» **Exercise goal**: Count the lines in the entries that contain "date". Say the number and nothing more.

» **Change detection data**:
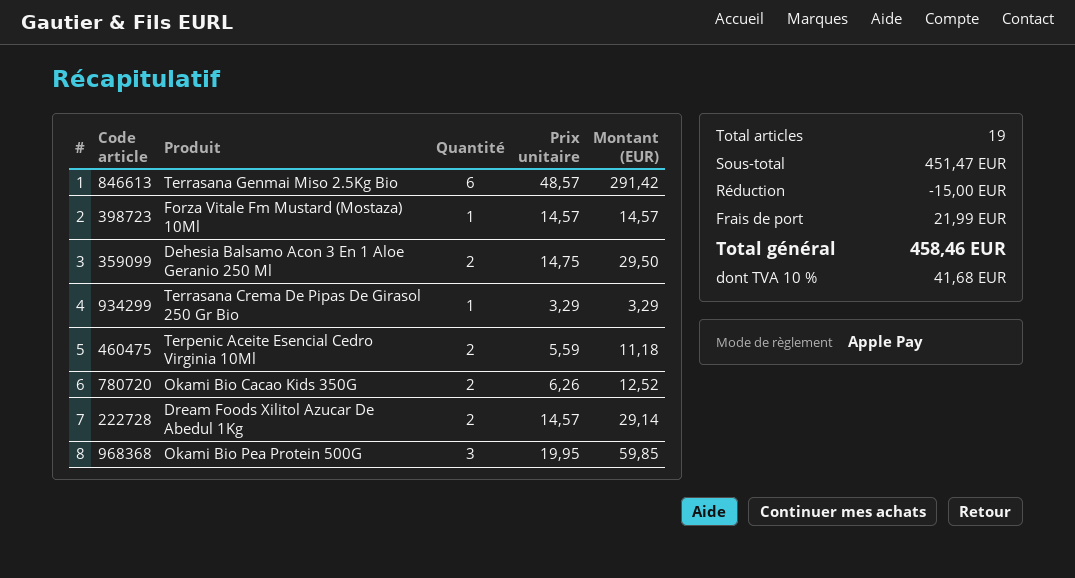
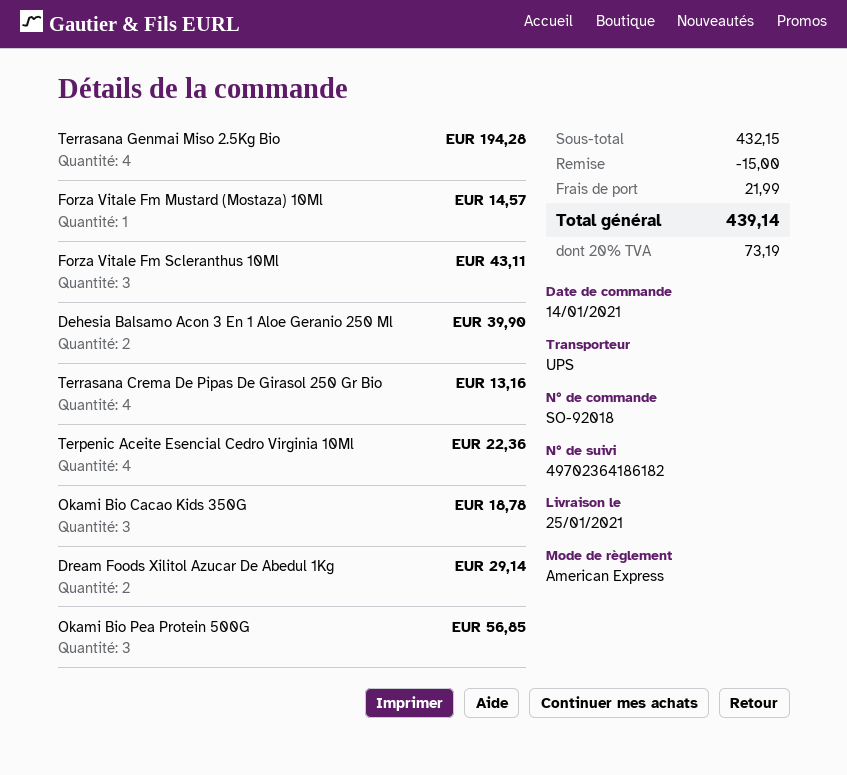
payment method: Apple Pay -> American Express
Terrasana Genmai Miso 2.5Kg Bio: 6 for 291.42 -> 4 for 194.28
Dehesia Balsamo Acon 3 En 1 Aloe Geranio 250 Ml: 2 for 29.50 -> 2 for 39.90
Terrasana Crema De Pipas De Girasol 250 Gr Bio: 1 for 3.29 -> 4 for 13.16
Terpenic Aceite Esencial Cedro Virginia 10Ml: 2 for 11.18 -> 4 for 22.36
Okami Bio Cacao Kids 350G: 2 for 12.52 -> 3 for 18.78
Okami Bio Pea Protein 500G: 3 for 59.85 -> 3 for 56.85
Forza Vitale Fm Scleranthus 10Ml: none -> 3 for 43.11
subtotal: 451.47 -> 432.15
tax: 10% = 41.68 -> 20% = 73.19
total: 458.46 -> 439.14

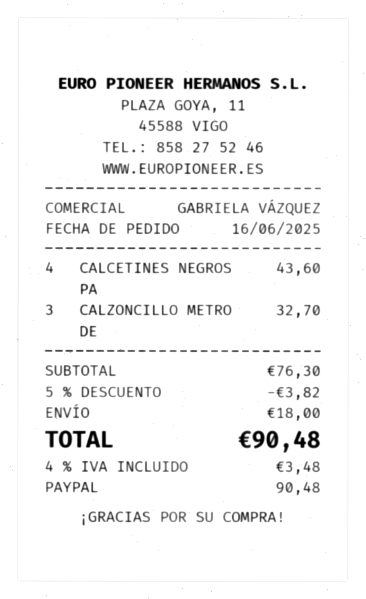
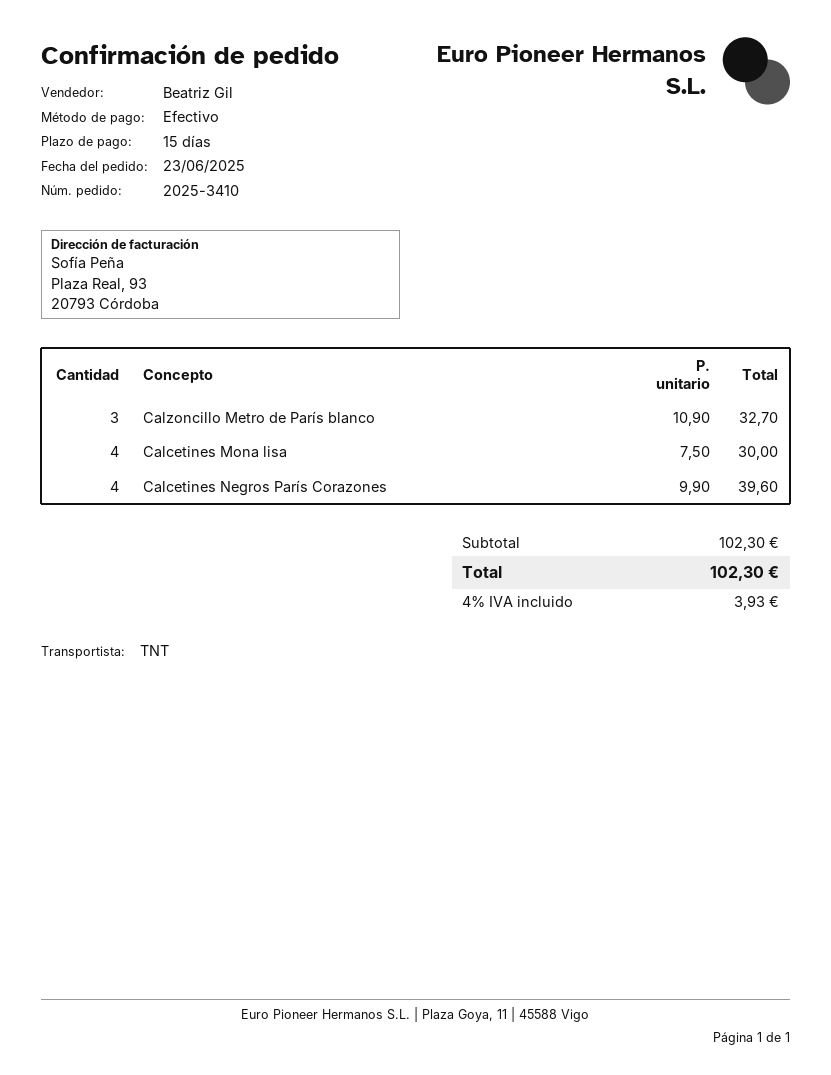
order date: 2025-06-16 -> 2025-06-23
sales rep: GABRIELA VÁZQUEZ -> Beatriz Gil
payment method: PayPal -> cash
CALCETINES NEGROS PA: 4 for 43.60 -> 4 for 39.60
Calcetines Mona lisa: none -> 4 for 30.00
subtotal: 76.30 -> 102.30
discount: 5% = 3.82 -> none
shipping: 18.00 -> none
tax: 4% = 3.48 -> 4% = 3.93
total: 90.48 -> 102.30

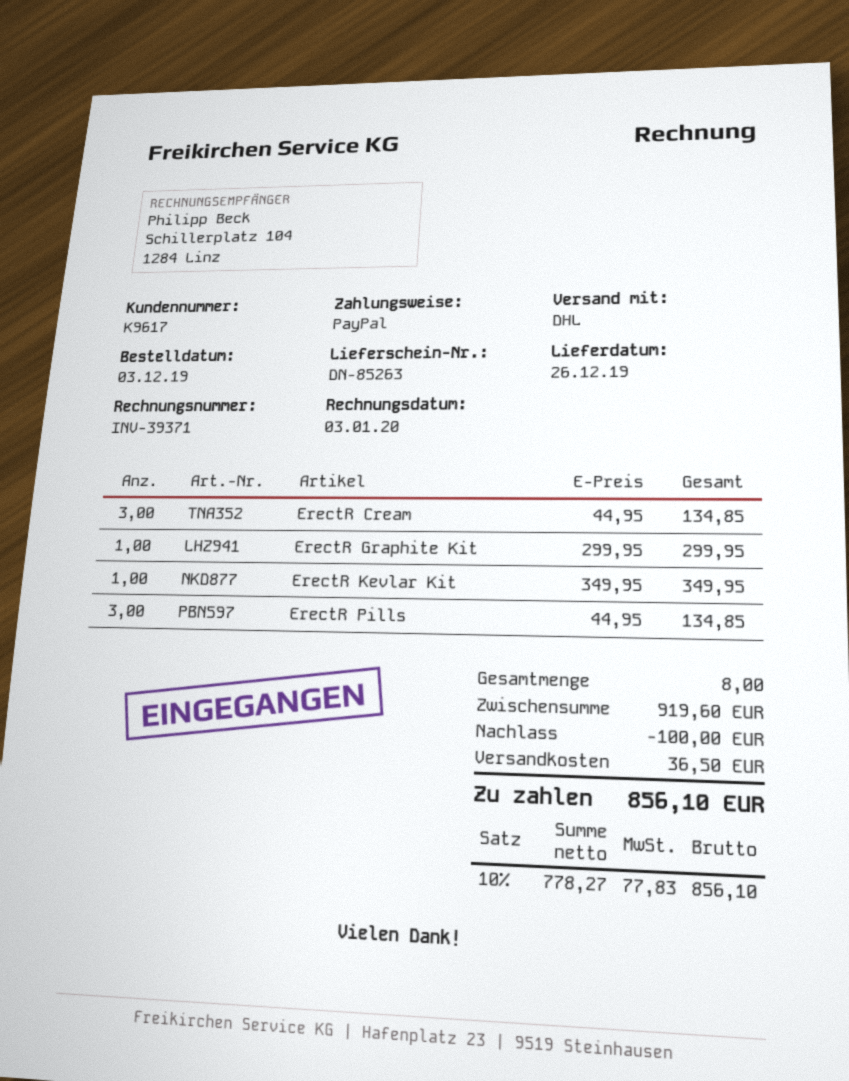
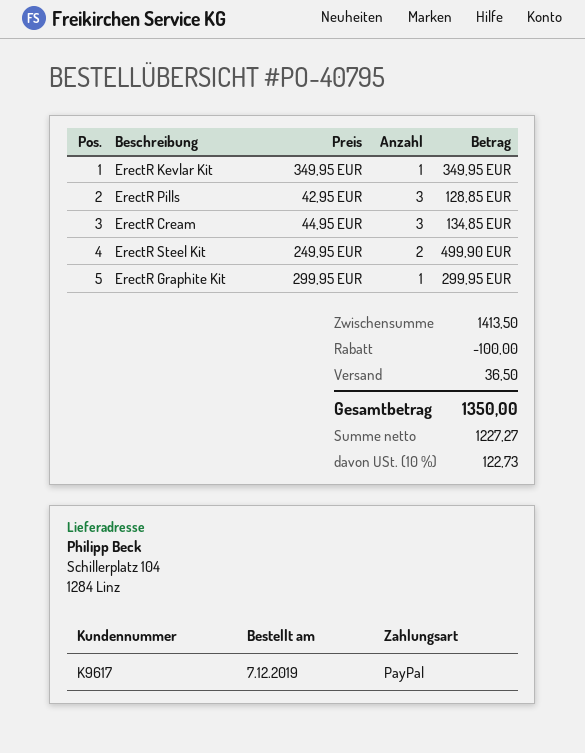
order date: 2019-12-03 -> 2019-12-07
ErectR Pills: 3 x 44.95 = 134.85 -> 3 x 42.95 = 128.85
ErectR Steel Kit: none -> 2 x 249.95 = 499.90
subtotal: 919.60 -> 1413.50
net: 778.27 -> 1227.27
tax: 10% = 77.83 -> 10% = 122.73
total: 856.10 -> 1350.00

» **Output of the task**: 2